Underquilts, such as the Eno Ember ($100), are like sleeping bags for your hammock. They have straps that hook to the hammock, which reduces drafts and keeps your bottom nice and toasty while you sleep. And since they attach below the hammock, they won’t compress overnight.
While not underquilts, the Therm-a-Rest Vesper ($320–$340) and Corus ($220) quilts are nice, lightweight options for top layers on summer outings. They’re not as bulky as sleeping bags, and they offer a bit of warmth below when lounging on top of them.
RAINFLYS AND BUG SCREENS: Some camping hammocks come with rainflys and bug screens included. If you’re camping in a buggy area, the Everest Double Hammock ($70 at amazon.com), for example, offers an integrated bug screen to fend off mosquitoes while swinging in style.
The Hennessy Hammock Explorer Ultralite ($260 at hennessyhammock.com) is also a good choice for those who want an all-in-one rainfly and bug-screen package.
If you want to use a rainfly you already own, make sure the edges extend well beyond your sleeping area, or blowing rain may soak your sleeping bag.

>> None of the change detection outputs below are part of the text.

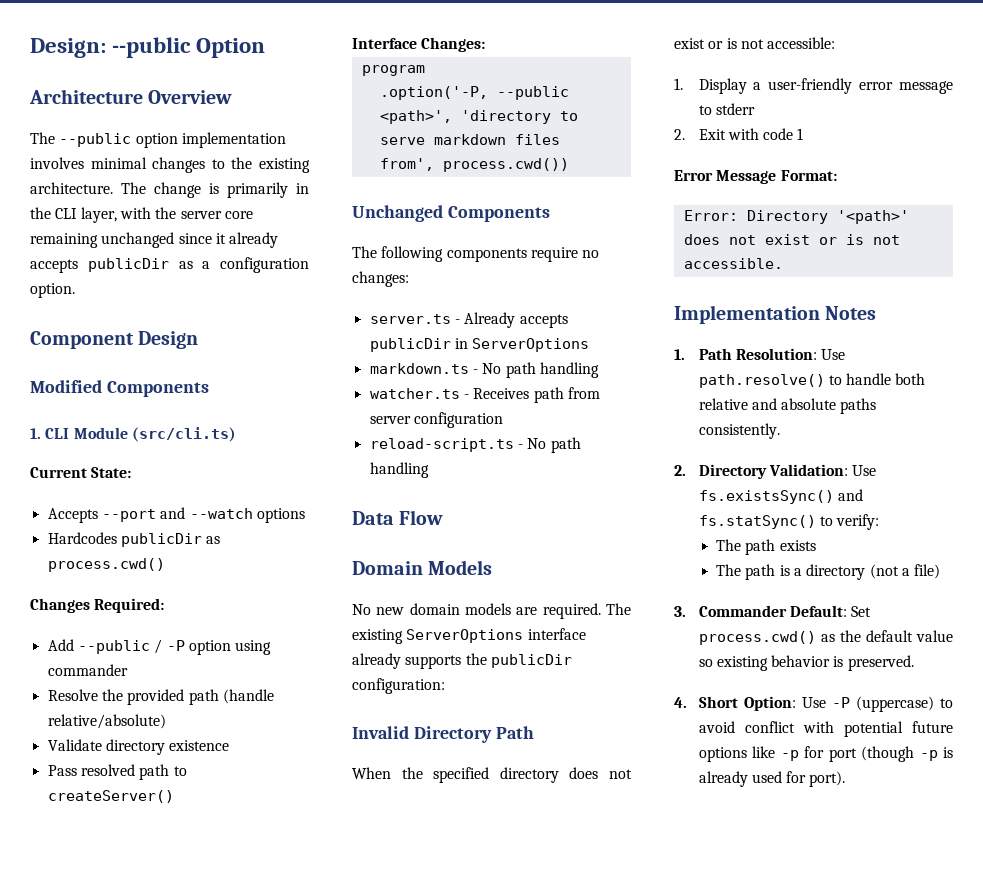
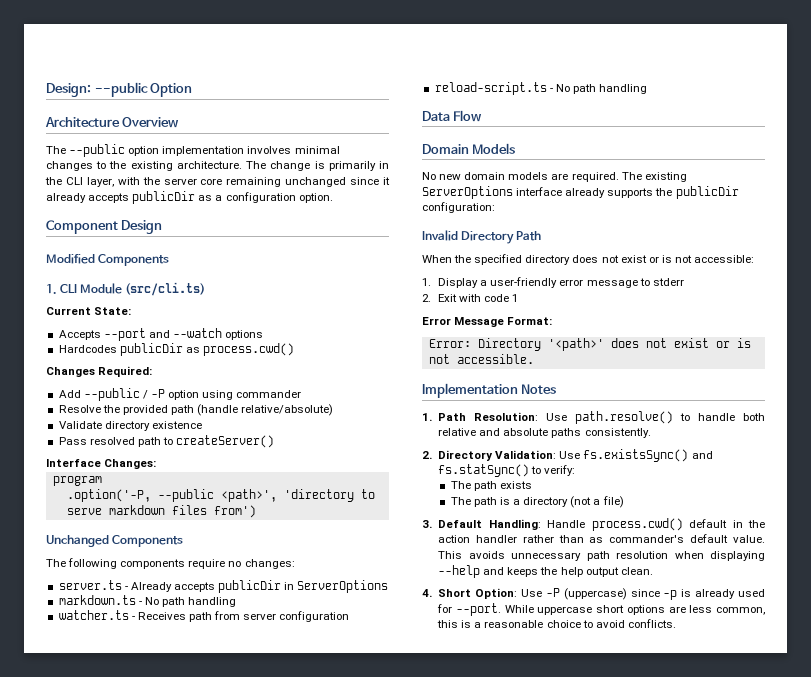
- .option('-P, --public <path>', 'directory to serve markdown files from', process.cwd())
+ .option('-P, --public <path>', 'directory to serve markdown files from')
- 3. Commander Default: Set process.cwd() as the default value so existing behavior is preserved.
+ 3. Default Handling: Handle process.cwd() default in the action handler rather than as commander's default value. This avoids unnecessary path resolution when displaying --help and keeps the help output clean.
- 4. Short Option: Use -P (uppercase) to avoid conflict with potential future options like -p for port (though -p is already used for port).
+ 4. Short Option: Use -P (uppercase) since -p is already used for --port. While uppercase short options are less common, this is a reasonable choice to avoid conflicts.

STRAPS AND ROPES: Most hammocks come with clips but nothing to suspend them. I’ve traditionally used small sections of climbing rope, but there are more efficient options.
The Eno Atlas Hammock Suspension System ($30 at REI) uses a series of integrated loops to save you the hassle of tying knots. Just clip your hammock’s carabiners into the loop that gets you to the ideal 15-degree angle for the most comfort. The set of two straps supports up to 400 pounds and works with most hammocks.